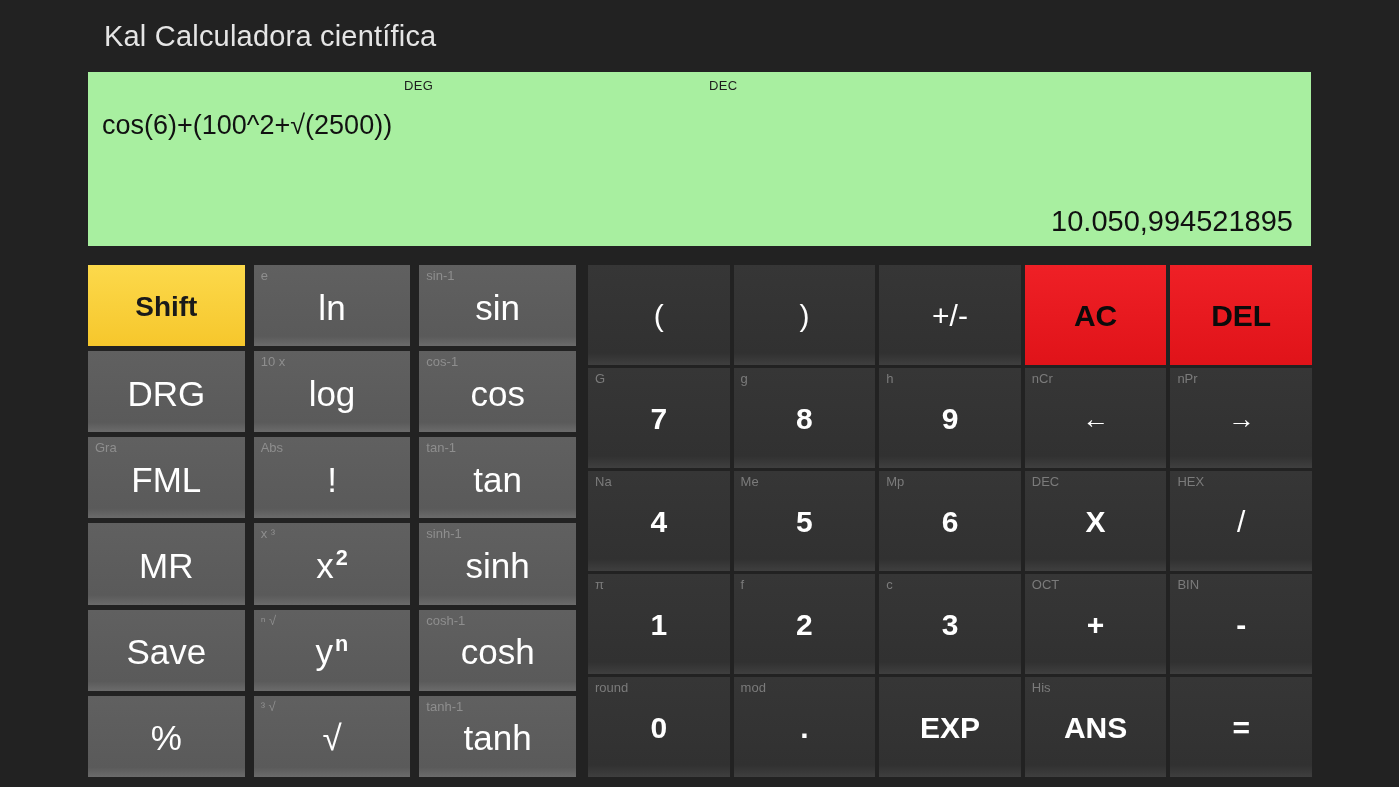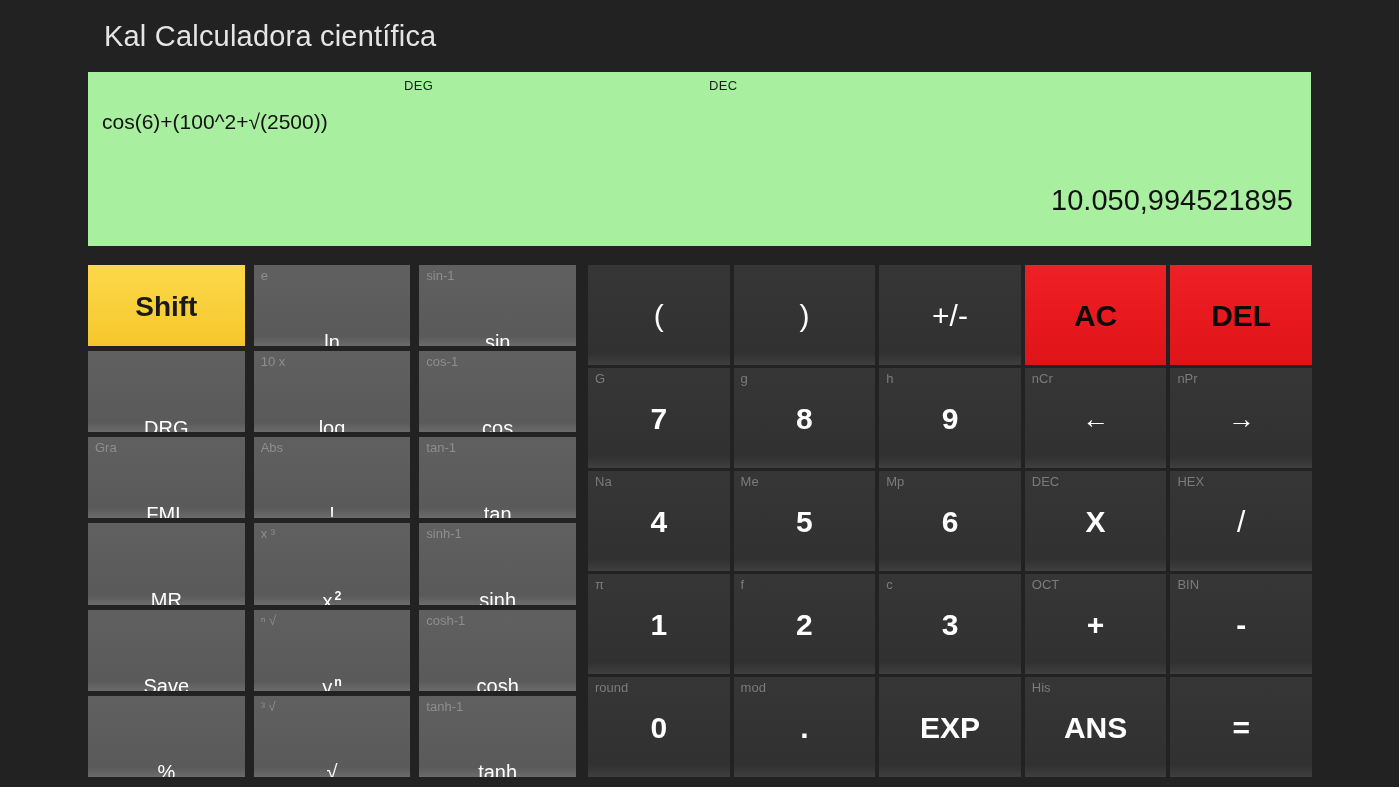--- a/index.html
+++ b/index.html
@@ -65,7 +65,7 @@
     position: absolute;
     left: 14px;
     top: 38px;
-    font-size: 21px;
+    font-size: 27px;
     color: #111111;
     white-space: nowrap;
   }

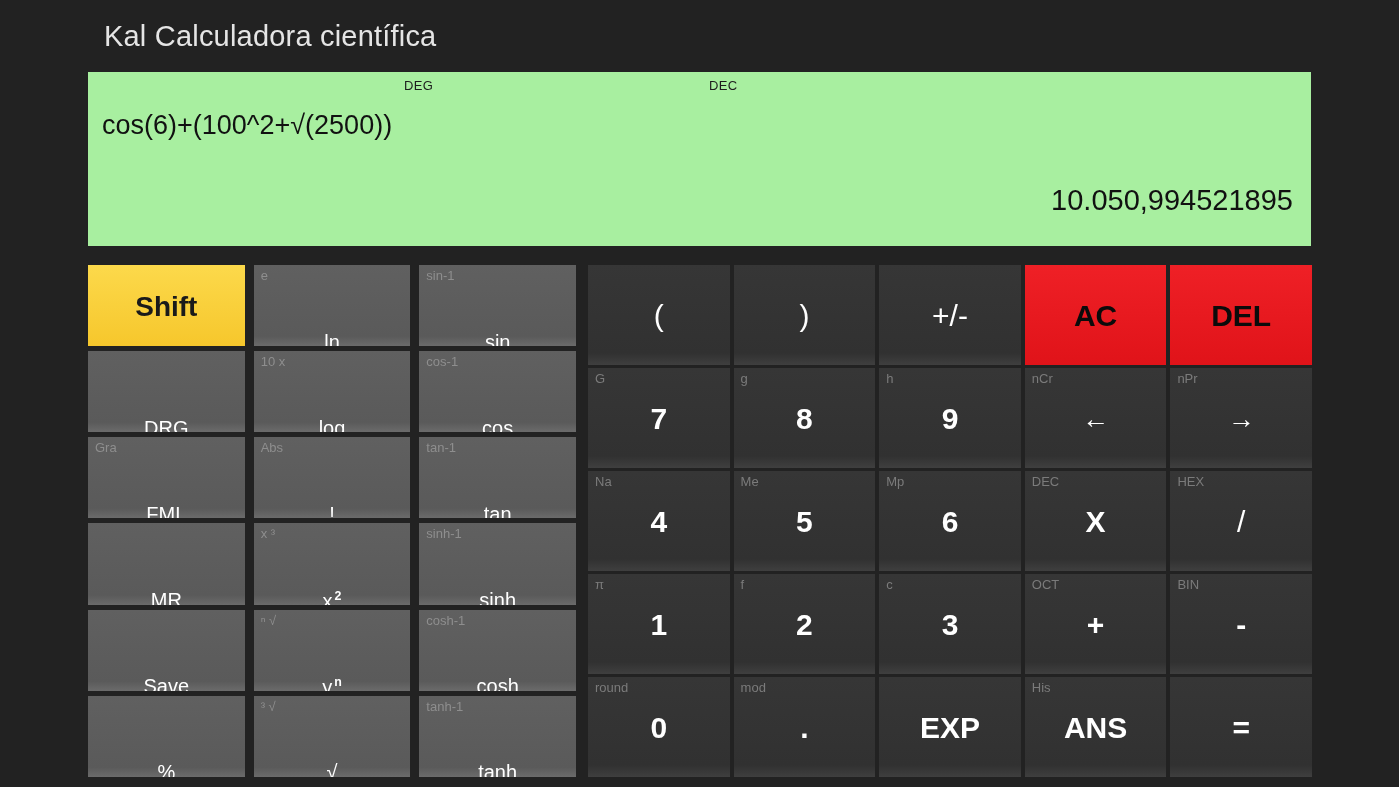--- a/index.html
+++ b/index.html
@@ -72,7 +72,7 @@
   .display-result {
     position: absolute;
     right: 18px;
-    top: 112px;
+    top: 133px;
     font-size: 29px;
     color: #111111;
     white-space: nowrap;

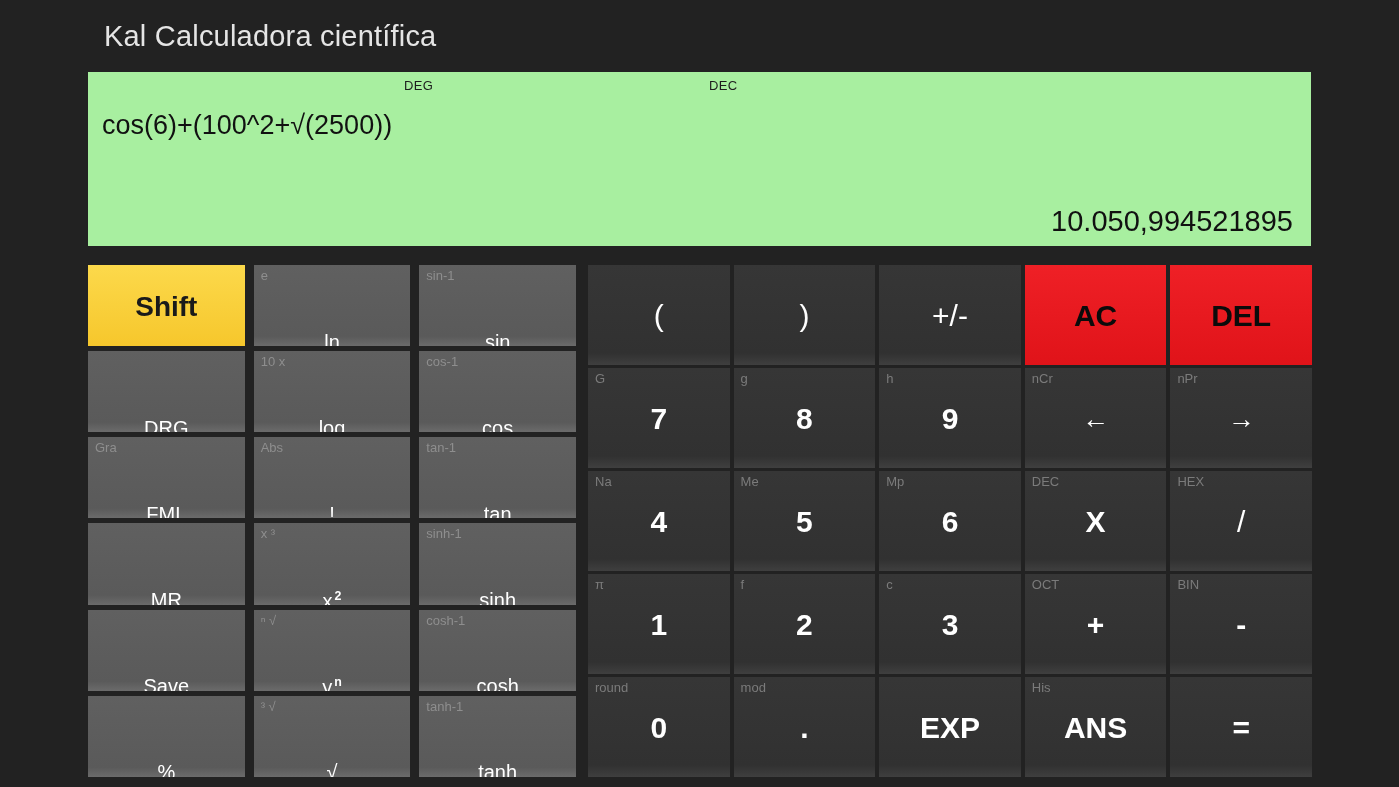--- a/index.html
+++ b/index.html
@@ -154,8 +154,7 @@
   }
   .btn.func .main {
     font-weight: 400;
-    font-size: 20px;
-    margin-top: 36px;
+    font-size: 35px;
   }
   .btn.func .sup {
     color: #8e8e8e;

=-=-=

## YOUR TASK
With the pictures removed, return each record above exactly as given.

## RESULT
--- a/index.html
+++ b/index.html
@@ -65,7 +65,7 @@
     position: absolute;
     left: 14px;
     top: 38px;
-    font-size: 21px;
+    font-size: 27px;
     color: #111111;
     white-space: nowrap;
   }

--- a/index.html
+++ b/index.html
@@ -72,7 +72,7 @@
   .display-result {
     position: absolute;
     right: 18px;
-    top: 112px;
+    top: 133px;
     font-size: 29px;
     color: #111111;
     white-space: nowrap;

--- a/index.html
+++ b/index.html
@@ -154,8 +154,7 @@
   }
   .btn.func .main {
     font-weight: 400;
-    font-size: 20px;
-    margin-top: 36px;
+    font-size: 35px;
   }
   .btn.func .sup {
     color: #8e8e8e;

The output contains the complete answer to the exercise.